Analysis: Pa. faces a several billion dollar tax shortfall thanks to the pandemic-affected economy

As state lawmakers prepare to discuss the latest proposed state budget, an expert group predicts the commonwealth won’t have enough tax money to fully fund it.

Pennsylvania Capitol in Harrisburg

In this file photo from Nov. 19, 2019, the dome of the Pennsylvania Capitol is visible through the trees in Harrisburg, Pa. (AP Photo/Matt Rourke)

Just a few weeks before a new state budget must be approved, an independent analysis says the commonwealth may not have all the money it needs.

Amid the coronavirus pandemic, state lawmakers passed a stop-gap budget in June to set government funding for schools, agencies and services through November.

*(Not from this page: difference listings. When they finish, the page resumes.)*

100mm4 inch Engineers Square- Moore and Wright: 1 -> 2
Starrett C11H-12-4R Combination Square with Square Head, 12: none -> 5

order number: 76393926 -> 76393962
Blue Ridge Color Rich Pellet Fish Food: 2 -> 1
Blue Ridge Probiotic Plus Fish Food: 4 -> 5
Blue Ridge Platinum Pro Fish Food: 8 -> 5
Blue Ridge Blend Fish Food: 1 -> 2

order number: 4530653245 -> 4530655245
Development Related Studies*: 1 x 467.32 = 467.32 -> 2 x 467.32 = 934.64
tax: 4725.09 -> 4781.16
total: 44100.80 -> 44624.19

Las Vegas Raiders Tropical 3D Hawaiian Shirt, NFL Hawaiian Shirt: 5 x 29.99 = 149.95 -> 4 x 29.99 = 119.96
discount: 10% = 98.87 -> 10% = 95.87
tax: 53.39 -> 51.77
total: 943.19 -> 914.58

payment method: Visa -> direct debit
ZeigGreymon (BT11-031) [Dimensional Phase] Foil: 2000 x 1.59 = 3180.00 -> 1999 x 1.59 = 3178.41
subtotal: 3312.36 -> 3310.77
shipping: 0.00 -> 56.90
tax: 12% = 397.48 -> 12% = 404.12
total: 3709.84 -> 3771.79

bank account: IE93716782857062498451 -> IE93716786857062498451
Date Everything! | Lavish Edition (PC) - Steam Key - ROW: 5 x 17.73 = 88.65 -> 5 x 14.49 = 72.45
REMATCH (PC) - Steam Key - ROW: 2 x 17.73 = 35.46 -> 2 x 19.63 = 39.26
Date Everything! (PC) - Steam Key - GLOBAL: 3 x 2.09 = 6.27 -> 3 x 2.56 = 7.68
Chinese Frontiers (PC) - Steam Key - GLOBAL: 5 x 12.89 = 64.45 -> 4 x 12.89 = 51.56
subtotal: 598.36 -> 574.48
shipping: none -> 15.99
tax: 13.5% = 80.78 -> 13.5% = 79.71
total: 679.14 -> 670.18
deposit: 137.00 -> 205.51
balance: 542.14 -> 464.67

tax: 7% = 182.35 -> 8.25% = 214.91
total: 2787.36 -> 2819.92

The next spending plan will go through June. But according to an early analysis by the independent Pennsylvania Budget and Policy Center, the commonwealth will be more than $3 billion short, thanks in large part to lower economic activity because of the pandemic.

Gov. Tom Wolf proposed a $36 billion spending plan to fund the commonwealth through June. Though the state’s Independent Fiscal Office estimates the commonwealth will bring in about $35 billion in revenue by June, the Budget and Policy Center asserts, after taking tax refunds and lapses from the prior year into effect, revenue may be closer to $32.6 billion.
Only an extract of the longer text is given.